■ AIM OF THE EXERCISE ■
The number of lines below holding the string "none" is the only answer wanted.

■ EXERCISE INPUT ■
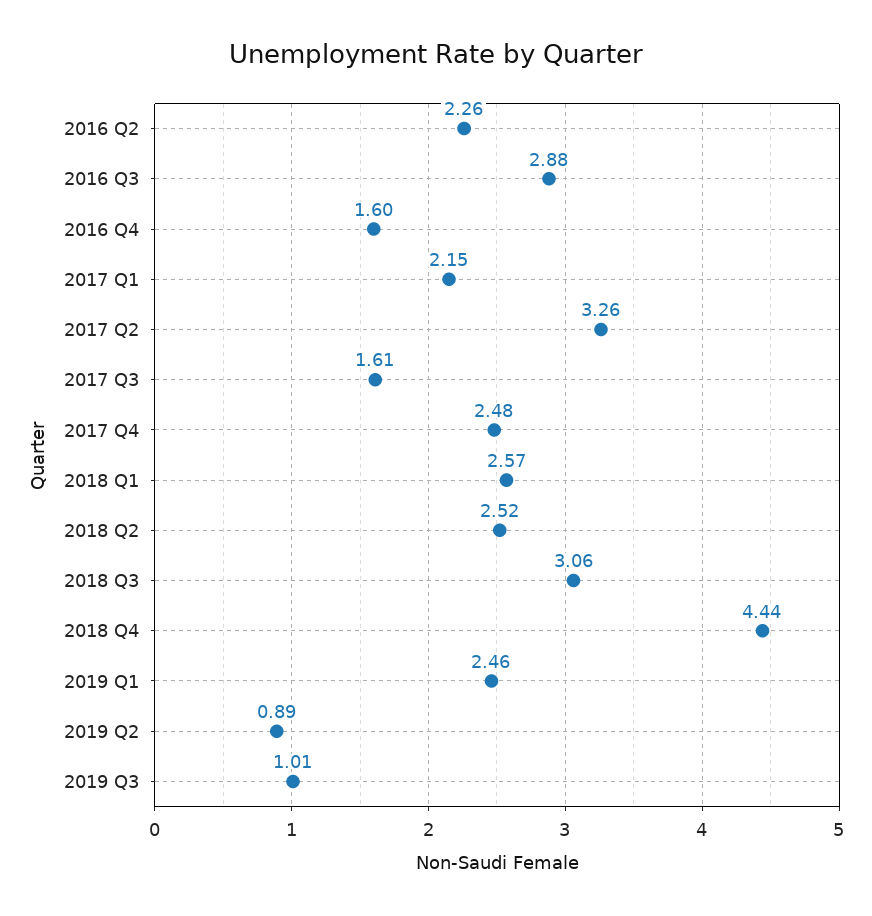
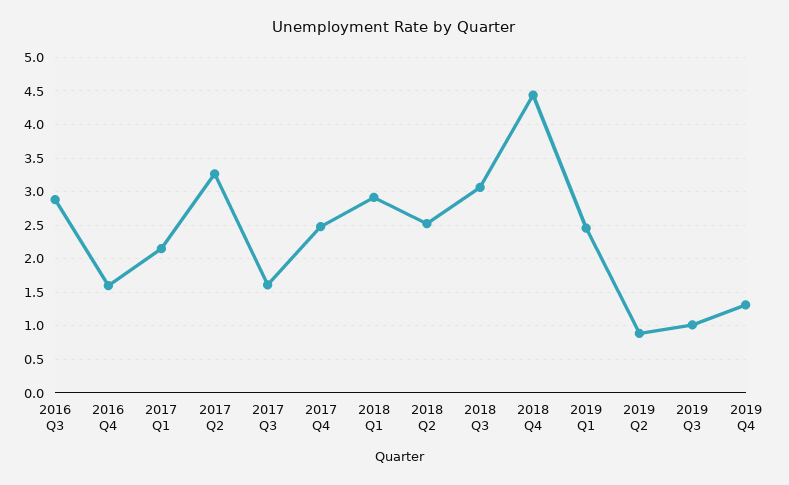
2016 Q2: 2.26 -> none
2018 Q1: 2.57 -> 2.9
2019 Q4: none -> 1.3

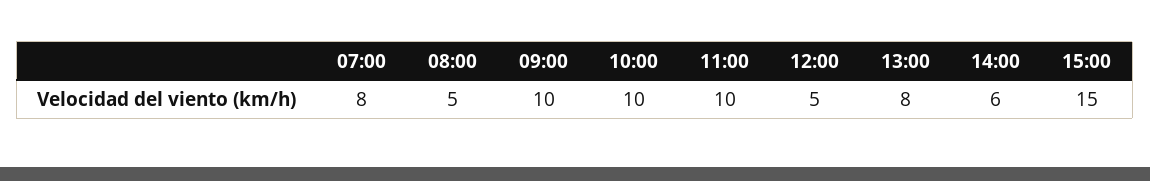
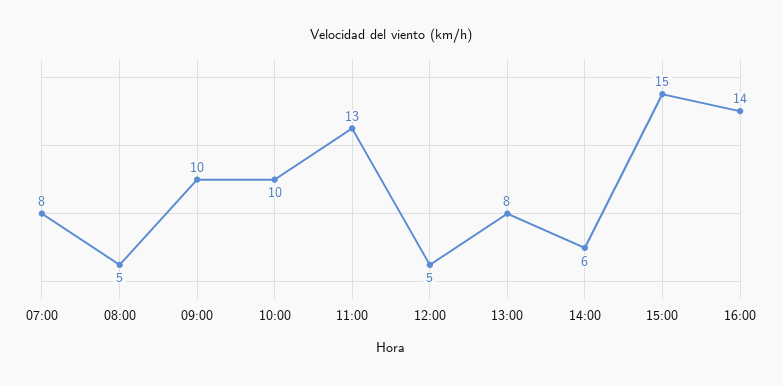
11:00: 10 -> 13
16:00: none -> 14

■ THE ANSWER ■
3